Question

at what distance from convex mirror of focal length 2.5 cm should a boy stand so that this image has a hight equal to the half of the original height

Answer 1

Heya

Magnification=height of the image/height of the object = -image distance/object distance

Let the actual height be x

=(x/2)/x

=1/2

1/2= -v/u

Using sign convention,

1/2 = v/u

u=2v

That is object distance is twice the image distance

So, the object should be placed at the centre of curvature and the image will be formed at focus.

Object should be placed at centre of curvature =2(2.5)=5cm

The image will be formed at focus =2.5cm

Answer 2

Answer:

The boy must stand at a distance of 2.5 cm from a convex lens so that this image has a hight equal to the half of the original height.

Explanation:

Let us assume that the height of the boy is $x$

Then, as per the given information, the height of the image should be $\frac{x}{2}$

Given focal length of convex mirror is 2.5 cm.

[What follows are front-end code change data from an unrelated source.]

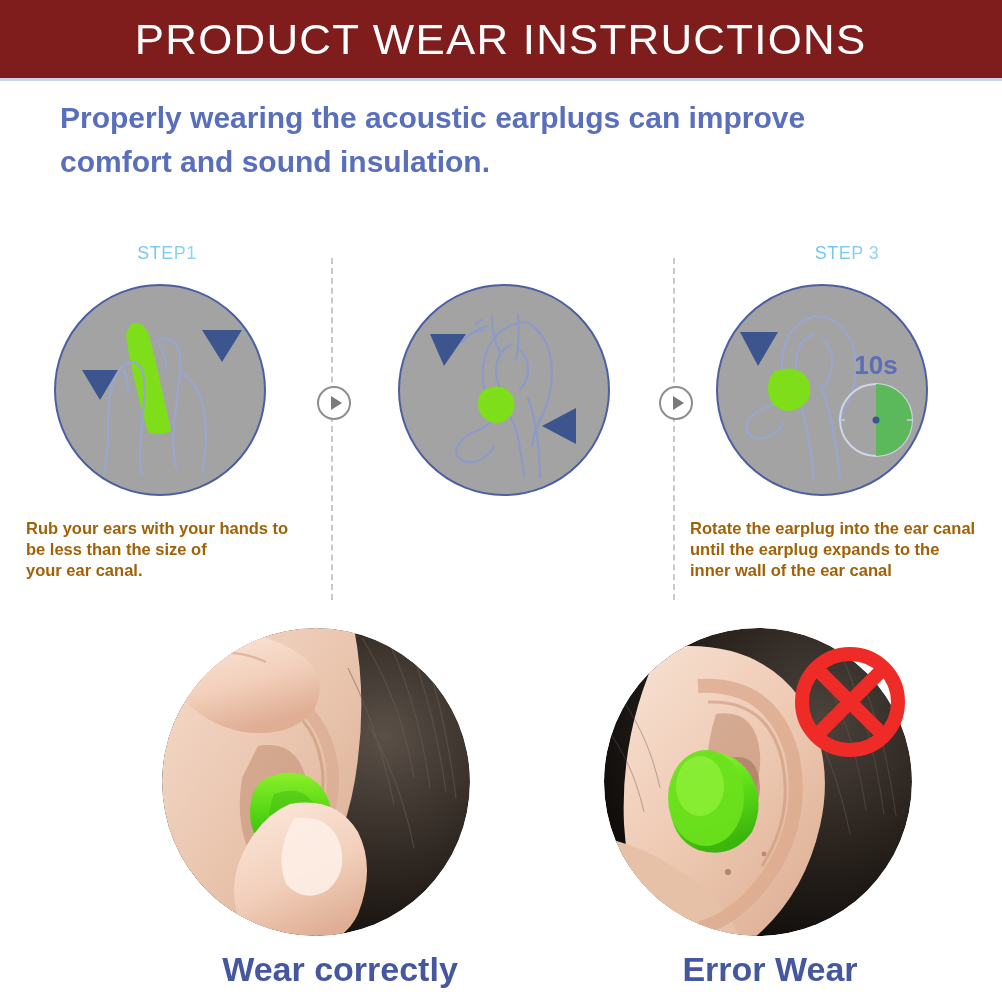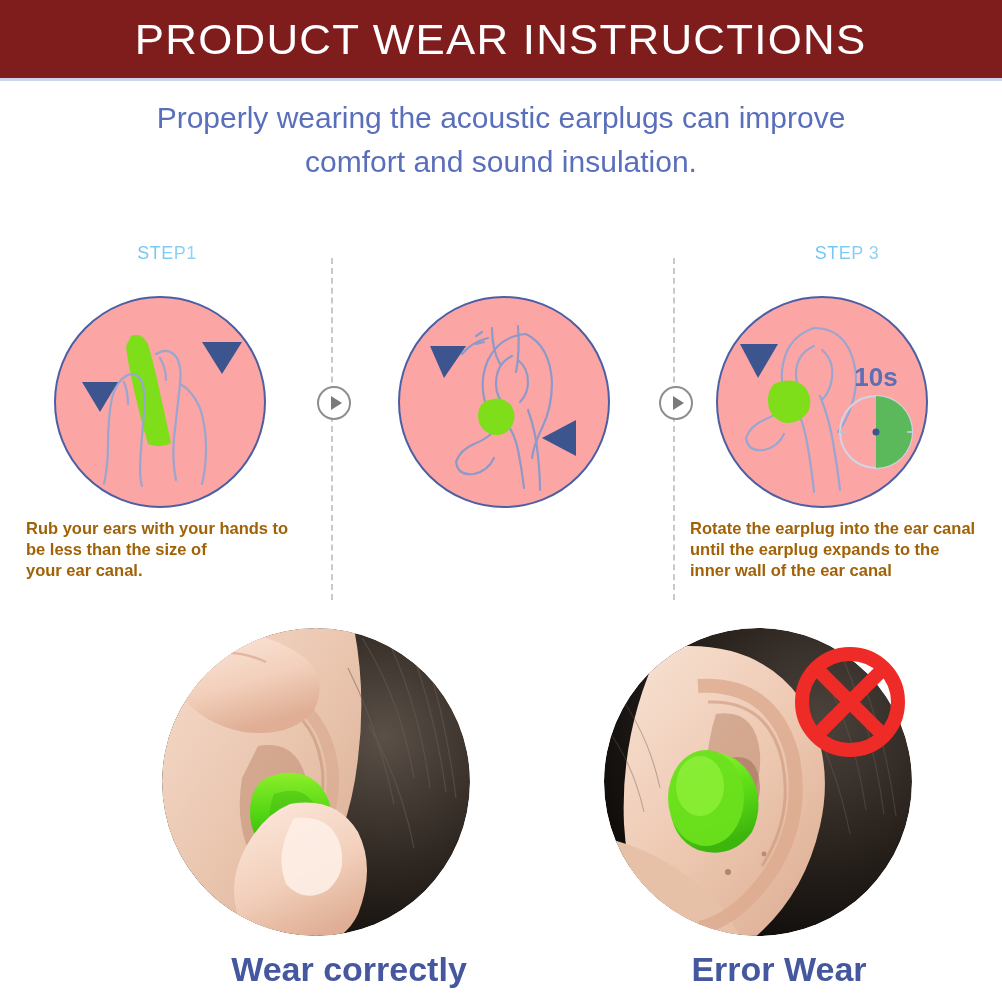--- a/index.html
+++ b/index.html
@@ -39,25 +39,25 @@
     left: 0; top: 78px;
     width: 1002px; height: 3px;
     background: #cdd4ea;
   }
 
   
   .subtitle {
     position: absolute;
     left: 60px; top: 96px;
     width: 882px;
-    text-align: center;
+    text-align: left;
     color: #5a6fbc;
     font-size: 30px;
     line-height: 44px;
-    font-weight: 400;
+    font-weight: 700;
   }
 
   
   .steps {
     position: absolute;
     left: 0; top: 236px;
     width: 1002px; height: 375px;
   }
   .step-col {
     position: absolute;
@@ -78,25 +78,25 @@
     -webkit-background-clip: text;
     background-clip: text;
     color: transparent;
     height: 34px;
     line-height: 34px;
   }
 
   
   .circle-ill {
     position: absolute;
-    top: 60px;
+    top: 48px;
     width: 208px; height: 208px;
     border: 2.5px solid #4c5fa3;
     border-radius: 50%;
-    background: #fca5a5;
+    background: #a3a3a3;
     overflow: hidden;
   }
   .step-col.c1 .circle-ill { left: 52px; }
   .step-col.c2 .circle-ill { left: 58px; }
   .step-col.c3 .circle-ill { left: 34px; }
 
   .circle-ill svg { display: block; width: 208px; height: 208px; }
 
   .step-caption {
     position: absolute;
@@ -168,21 +168,21 @@
     position: absolute;
     left: 240px; top: 22px;
     width: 120px; height: 120px;
   }
   .ban-icon svg { display: block; width: 120px; height: 120px; }
 
   .photo-caption {
     position: absolute;
     top: 330px;
     width: 440px;
-    left: 9px;
+    left: 0;
     text-align: center;
     color: #44579f;
     font-size: 34px;
     font-weight: 700;
   }
 </style>
 </head>
 <body>
 
 <div class="header-bar">

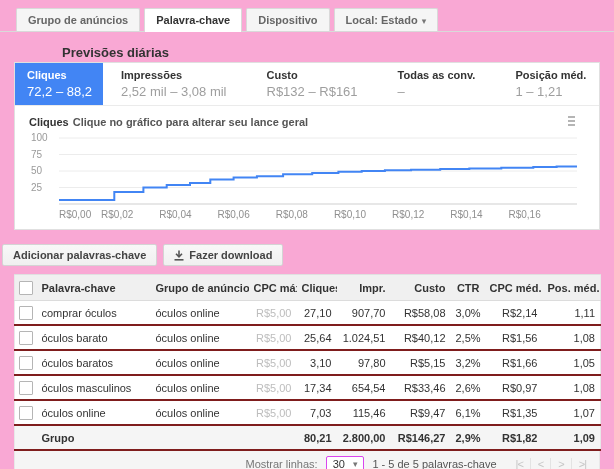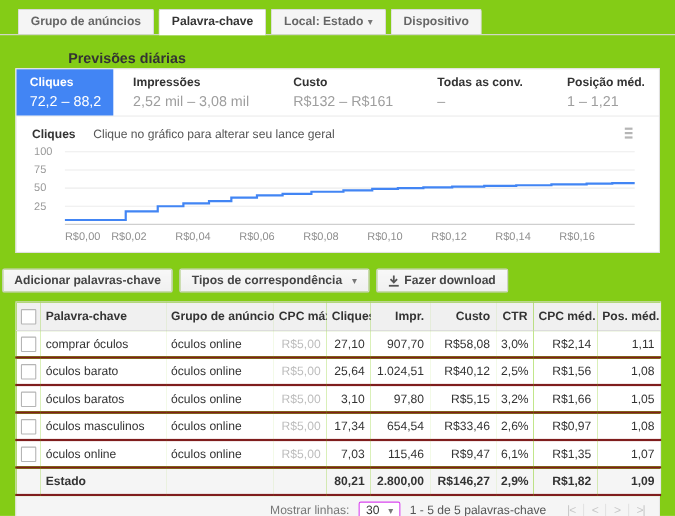--- a/index.html
+++ b/index.html
@@ -1,17 +1,17 @@
 <!DOCTYPE html>
 <html style="--accent: #4285f4;"><head>
 <meta charset="utf-8">
 <style>
   html,body{margin:0;padding:0;background:#fff;}
   body{font-family:"Liberation Sans","DejaVu Sans",sans-serif;color:#333;}
-  .app{width:614px;height:469px;position:relative;overflow:hidden;background:#84cc16;}
+  .app{width:614px;height:469px;position:relative;overflow:hidden;background:#f9a8d4;}
 
   
   .tabstrip{display:flex;align-items:flex-end;padding:8px 14px 0 16px;border-bottom:1px solid #d9d9d9;height:23px;box-sizing:content-box;}
   .tab{height:22px;line-height:22px;padding:0 11px;font-size:11px;font-weight:bold;color:#666;
        background:#f5f5f5;border:1px solid #d9d9d9;border-bottom:none;margin-right:4px;
        border-radius:2px 2px 0 0;cursor:pointer;white-space:nowrap;position:relative;}
   .tab.active{background:#fff;color:#333;height:23px;margin-bottom:-1px;}
   .caret{display:inline-block;margin-left:4px;font-size:9px;color:#777;}
   .caret::after{content:"▾";}
 
@@ -22,21 +22,21 @@
   .metrics{display:flex;height:42px;border-bottom:1px solid #ebebeb;}
   .metric{box-sizing:border-box;padding:6px 22px 0 18px;cursor:pointer;}
   .metric .m-label{display:block;font-size:11px;font-weight:bold;color:#333;white-space:nowrap;}
   .metric .m-value{display:block;font-size:13px;color:#9e9e9e;margin-top:3px;white-space:nowrap;}
   .metric.sel{background:var(--accent,#4285f4);padding:6px 12px 0 12px;min-width:88px;}
   .metric.sel .m-label,.metric.sel .m-value{color:#fff;}
 
   .chart-sec{position:relative;padding:10px 14px 0 14px;height:113px;cursor:pointer;}
   .chart-head{font-size:11px;line-height:13px;}
   .chart-title{font-weight:bold;color:#333;}
-  .chart-sub{color:#555;margin-left:16px;}
+  .chart-sub{color:#555;margin-left:4px;font-weight:bold;}
   .dots{position:absolute;right:22px;top:8px;display:flex;flex-direction:column;gap:2px;padding:2px;cursor:pointer;}
   .dots i{display:block;width:7px;height:2px;background:#b5b5b5;}
   .chart-svg{display:block;margin-top:1px;}
 
   
   .toolbar{margin:14px 14px 0 2px;display:flex;gap:6px;}
   .btn{height:22px;font-size:11px;font-weight:bold;color:#444;background:linear-gradient(#f8f8f8,#f0f0f0);
        border:1px solid #d4d4d4;border-radius:2px;padding:0 10px;display:inline-flex;align-items:center;gap:5px;
        cursor:pointer;font-family:inherit;white-space:nowrap;}
   .btn svg{display:block;}
@@ -66,22 +66,22 @@
   .pag span:first-child{border-left:none;}
 </style>
 </head>
 <body>
 
 <div class="app">
 
   <div class="tabstrip" id="tabstrip">
       <div class="tab"><span>Grupo de anúncios</span></div>
       <div class="tab active"><span>Palavra-chave</span></div>
+      <div class="tab"><span>Dispositivo</span></div>
       <div class="tab"><span>Local: Estado</span><span class="caret"></span></div>
-      <div class="tab"><span>Dispositivo</span></div>
     </div>
 
   <h2 class="title">Previsões diárias</h2>
 
   <div class="panel">
     <div class="metrics" id="metrics">
         <div class="metric sel">
           <span class="m-label">Cliques</span>
           <span class="m-value">72,2 – 88,2</span>
         </div>
@@ -133,24 +133,20 @@
           <path d="M30.0 70.0 H85.3 V62.1 H114.4 V57.5 H137.7 V54.9 H161.0 V52.9 H181.3 V49.6 H204.6 V47.6 H227.9 V46.3 H254.1 V44.3 H283.2 V43.0 H309.4 V41.7 H332.7 V41.0 H355.9 V40.3 H382.1 V39.7 H411.2 V39.0 H440.3 V38.4 H472.3 V37.7 H504.3 V37.0 H527.6 V36.4 H548" fill="none" stroke="#4285f4" stroke-width="2"></path>
         </svg>
     </div>
   </div>
 
   <div class="toolbar">
     <button class="btn">
       <span>Adicionar palavras-chave</span>
     </button>
     <button class="btn">
-      <span>Tipos de correspondência</span>
-      <span class="caret"></span>
-    </button>
-    <button class="btn">
       <svg width="10" height="11" viewBox="0 0 10 11">
         <path d="M5 0.5 V6" stroke="#555" stroke-width="1.6" fill="none"></path>
         <path d="M2 3.8 L5 6.8 L8 3.8" stroke="#555" stroke-width="1.6" fill="none"></path>
         <rect x="0.5" y="9" width="9" height="1.6" fill="#555"></rect>
       </svg>
       <span>Fazer download</span>
     </button>
   </div>
 
   <table class="tbl">
@@ -236,21 +232,21 @@
           <td class="r dim">R$5,00</td>
           <td class="r">7,03</td>
           <td class="r">115,46</td>
           <td class="r">R$9,47</td>
           <td class="r">6,1%</td>
           <td class="r">R$1,35</td>
           <td class="r">1,07</td>
         </tr>
         <tr class="total">
           <td class="c"></td>
-          <td>Estado</td>
+          <td>Grupo</td>
           <td></td>
           <td class="r"></td>
           <td class="r">80,21</td>
           <td class="r">2.800,00</td>
           <td class="r">R$146,27</td>
           <td class="r">2,9%</td>
           <td class="r">R$1,82</td>
           <td class="r">1,09</td>
         </tr>
       </tbody>

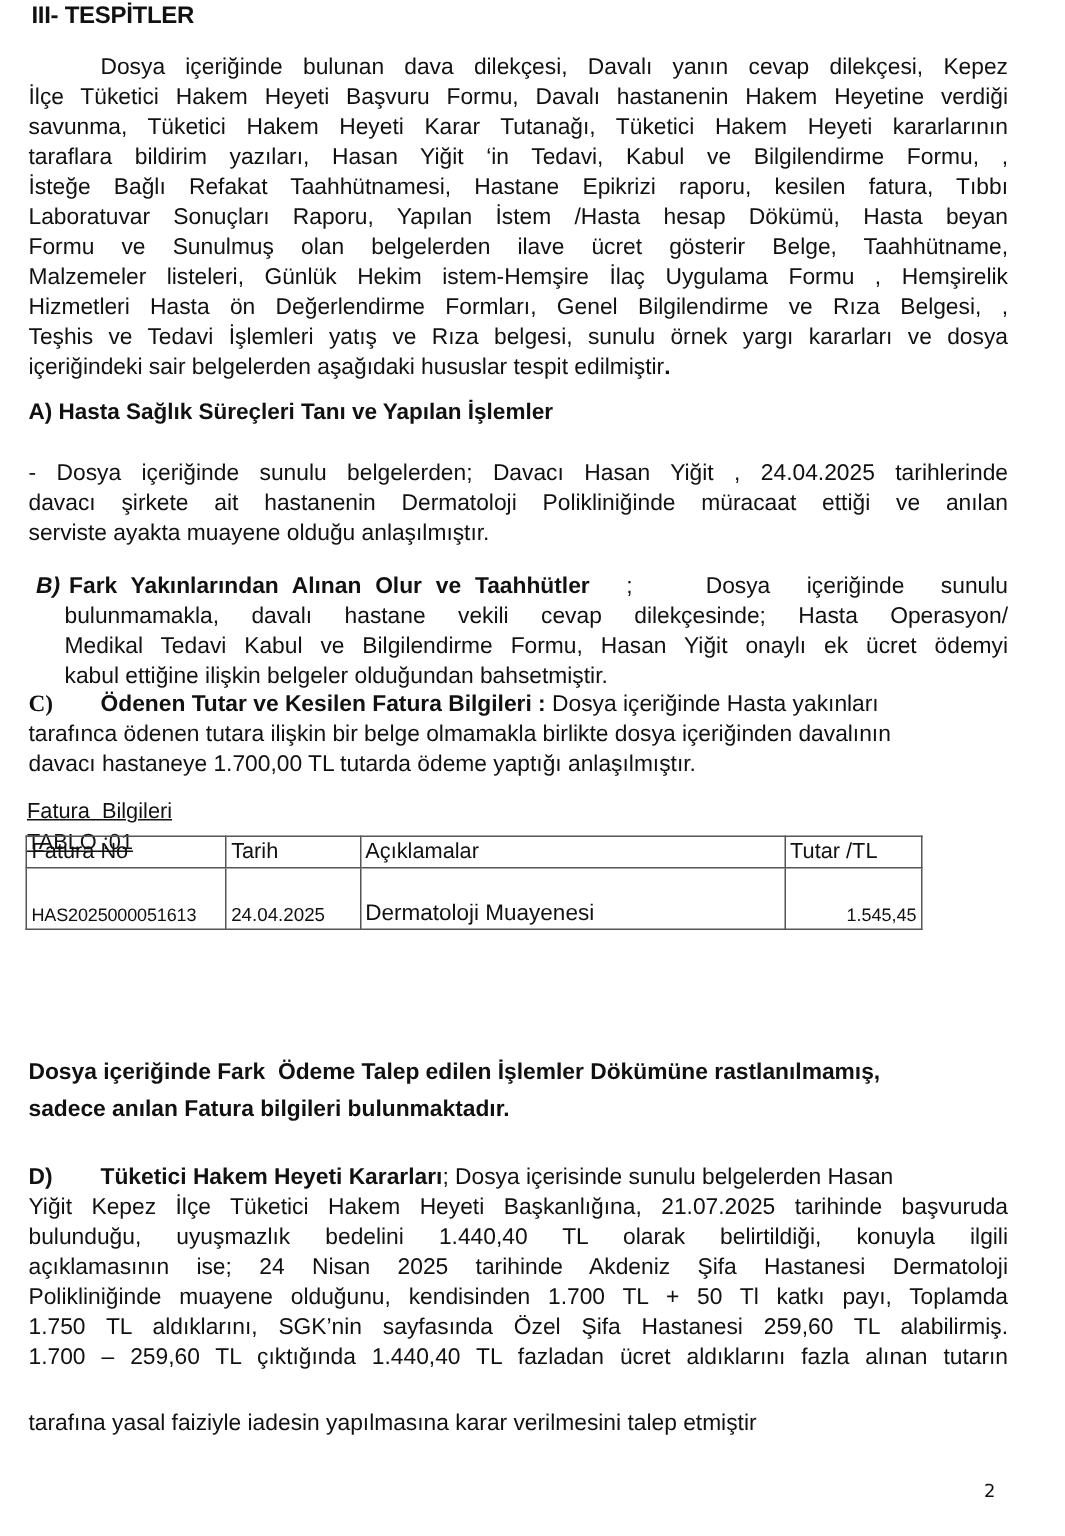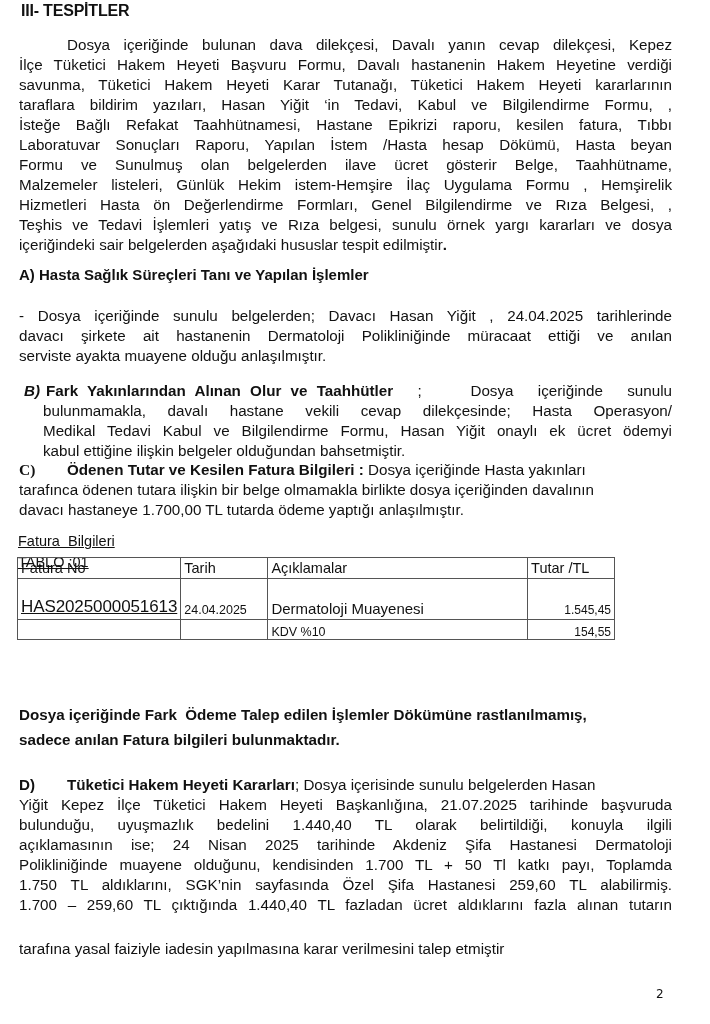--- a/index.html
+++ b/index.html
@@ -24,21 +24,21 @@
   }
   #invoice td, #invoice th {
     border: 1px solid #555; padding: 0 3px; font-weight: normal; text-align: left;
     vertical-align: bottom;
   }
   #invoice th { height: 20px; font-size: 14.5px; vertical-align: middle; }
   #invoice tr.r1 td { height: 38px; padding-bottom: 2px; }
   #invoice tr.r2 td { height: 19px; }
   #invoice tr.r3 td { height: 21px; }
   #invoice .num { text-align: right; font-size: 12px; }
-  #invoice .small { font-size: 17px; letter-spacing: -0.1px; text-decoration: underline; }
+  #invoice .small { font-size: 12px; letter-spacing: -0.1px; }
   #invoice .desc-big { font-size: 15px; }
   #invoice .desc-small { font-size: 12.5px; }
 
   #page-number { left: 656px; top: 987px; font-size: 12px; font-family: "DejaVu Sans", sans-serif; }
 </style>
 </head>
 <body>
 
 <div id="heading" class="abs">III- TESPİTLER</div>
 
@@ -98,26 +98,20 @@
     <th>Tarih</th>
     <th>Açıklamalar</th>
     <th>Tutar /TL</th>
   </tr>
   <tr class="r1">
     <td class="small">HAS2025000051613</td>
     <td class="desc-small">24.04.2025</td>
     <td class="desc-big">Dermatoloji Muayenesi</td>
     <td class="num">1.545,45</td>
   </tr>
-  <tr class="r2">
-    <td></td>
-    <td></td>
-    <td class="desc-small">KDV %10</td>
-    <td class="num">154,55</td>
-  </tr>
 </tbody>
   </table>
 
 <div>
   <div class="line b" style="top:705px;white-space:pre;">Dosya içeriğinde Fark  Ödeme Talep edilen İşlemler Dökümüne rastlanılmamış,</div>
   <div class="line b" style="top:730px;">sadece anılan Fatura bilgileri bulunmaktadır.</div>
 </div>
 
 <div>
   <div class="line" style="top:775px;">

Magnification equation states that,  $M=\frac{hi}{ho}=-\frac{di}{do}$

where, $M$ is magnification, $hi$ is image height, $ho$ is object height,

$di$ is image distance, and $do$ is object distance.

Applying the equation  to the given data, we get

$M= \frac{1}{2}=-\frac{di}{do}$

∴ $do=-2di$

Now the mirror equation states that, $\frac{1}{f}=\frac{1}{do}=\frac{1}{di}$

Applying the equation to the given data, we get

$\frac{1}{2.5}=\frac{1}{do}=\frac{-1}{2do}$

∴ $do$ = 2.5 cm